A Predappio, come altrove in Romagna, si avvicina il giorno fatidico della liberazione dal nazifascismo, ormai, per i nostalgici dell’“Ora e sempre Resistenza”, solo il pretesto, anacronistico e patetico, per giustificare il grottesco rito della “tagliatella partigiana”, ampiamente innaffiata da sangiovese farlocco, etichetta rigorosamente “rosso partigiano”, un vinaccio, subito alla testa, che fa rifuggire i suoi incauti bevitori dall’insistente, sotterranea domanda “Come sto a fare il partigiano antifascista senza più fascisti da combattere, neppure quelli, in passato, in agguato nelle fogne?”
Sì, perché è bene non dimenticarlo: con ampio consenso elettorale siamo governati dalla destra nel pieno rispetto della democrazia e della libertà; per la prima volta, una donna di destra è capo del governo a dispetto di tante petulanti femministe e tanti incerti di genere, né carne né pesce, gracidanti a sinistra. Nel frattempo, non sarebbe male un intervento del ministro dell’agricoltura e della sovranità alimentare a tutela della sugosa tagliatella italica, patrimonio identitario gastronomico nazionale, niente affatto taroccabile come “antifascista”.

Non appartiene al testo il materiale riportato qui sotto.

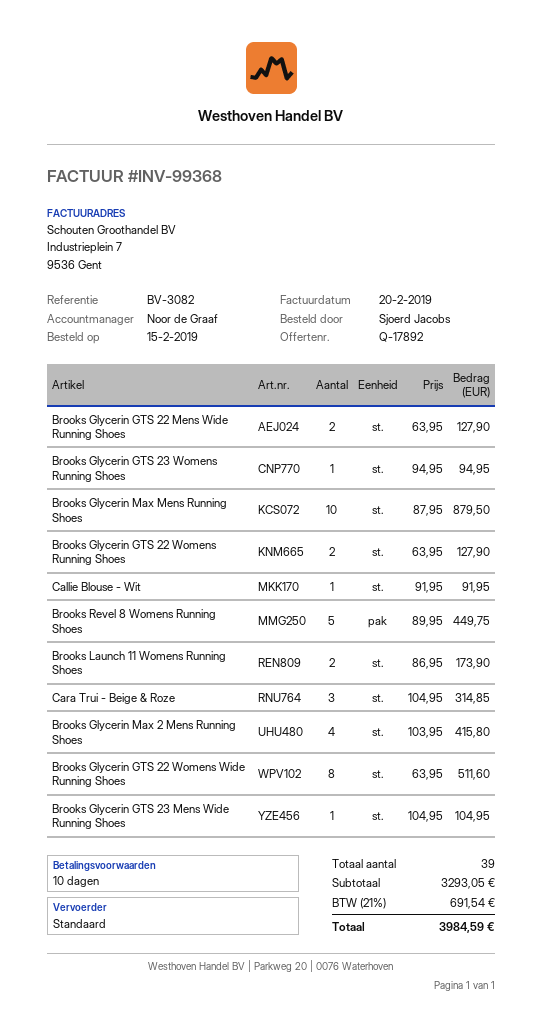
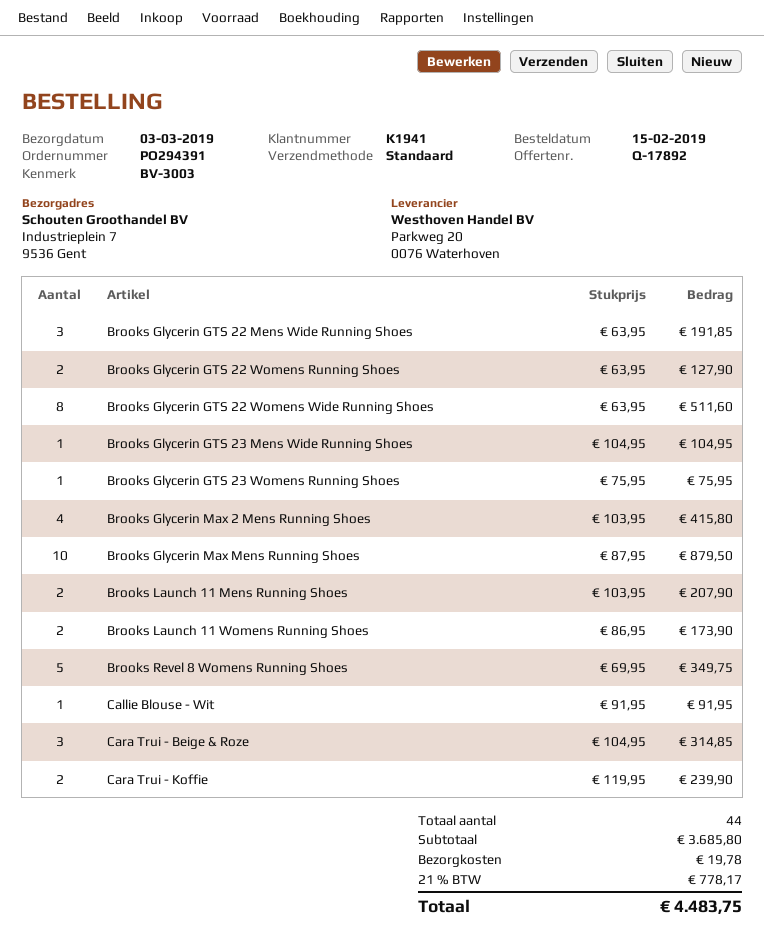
reference: BV-3082 -> BV-3003
Brooks Glycerin GTS 22 Mens Wide Running Shoes: 2 x 63.95 = 127.90 -> 3 x 63.95 = 191.85
Brooks Glycerin GTS 23 Womens Running Shoes: 1 x 94.95 = 94.95 -> 1 x 75.95 = 75.95
Brooks Revel 8 Womens Running Shoes: 5 x 89.95 = 449.75 -> 5 x 69.95 = 349.75
Brooks Launch 11 Mens Running Shoes: none -> 2 x 103.95 = 207.90
Cara Trui - Koffie: none -> 2 x 119.95 = 239.90
total quantity: 39 -> 44
subtotal: 3293.05 -> 3685.80
shipping: none -> 19.78
tax: 21% = 691.54 -> 21% = 778.17
total: 3984.59 -> 4483.75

Per dirla alla Antonio Di Pietro, “che c’azzecca?” oggi essere partigiano risulta davvero una domanda angosciosa, insinuante come un tarlo a rosicare la gamba superstite del tavolo sul quale per quasi ottanta anni è stata imbandita la colossale abbuffata antifascista di tante inconsistenti, personali fortune politiche, sindacali, culturali, perché no anche imprenditoriali. Ancora di più, questa, una domanda esistenziale sia per il vero, ormai raro, vacillante partigiano ultranovantenne; sia per quello più giovane, sconsiderato, perché irriflessivo, tesserato ANPI, quindi erede “ad occhi chiusi” del mito resistenziale, mai vissuto; sia per quei pochi partigianelli sbarbatelli, saputelli e fastidiosi, come un foruncolo sul viso: alcuni, addirittura, da poco “maturi” scolasticamente, nonostante tanta loro immaturità di conoscenza della storia italiana, pure per la cronica deficienza d’insegnamento da parte di insegnanti, spesso militanti e fiancheggiatori della stessa attuale, residua brigata partigiana.
Sapete qual è il vero problema di questi pseudocompagni, infidi agit-prop di un infondato antifascismo, solo divisivo degli italiani nella memoria di una trascorsa, sopita guerra civile e ben lontano da quella concordia di intenti con la quale tutti dovremmo guardare al futuro? È il loro ritorno a casa dal nostalgico bagordo partigiano, la bocca impastata dal sanguigno ragù resistenziale e dal vinaccio, trangugiato all’insegna di un minaccioso “chi non beve con noi, peste lo colga”, riformulazione di una memorabile battuta dell’attore Amedeo Nazzari: davanti allo specchio del bagno, nel riflesso del proprio volto, anche stremato dai Bella ciao a squarciagola, implacabile sorgerà il dubbio se ancora valgano la pena queste “tagliatelle antifasciste”, se proprio non vi sia nulla di meglio da fare per l’Italia che alzare il gomito nel nome di uno stomachevole antifascismo.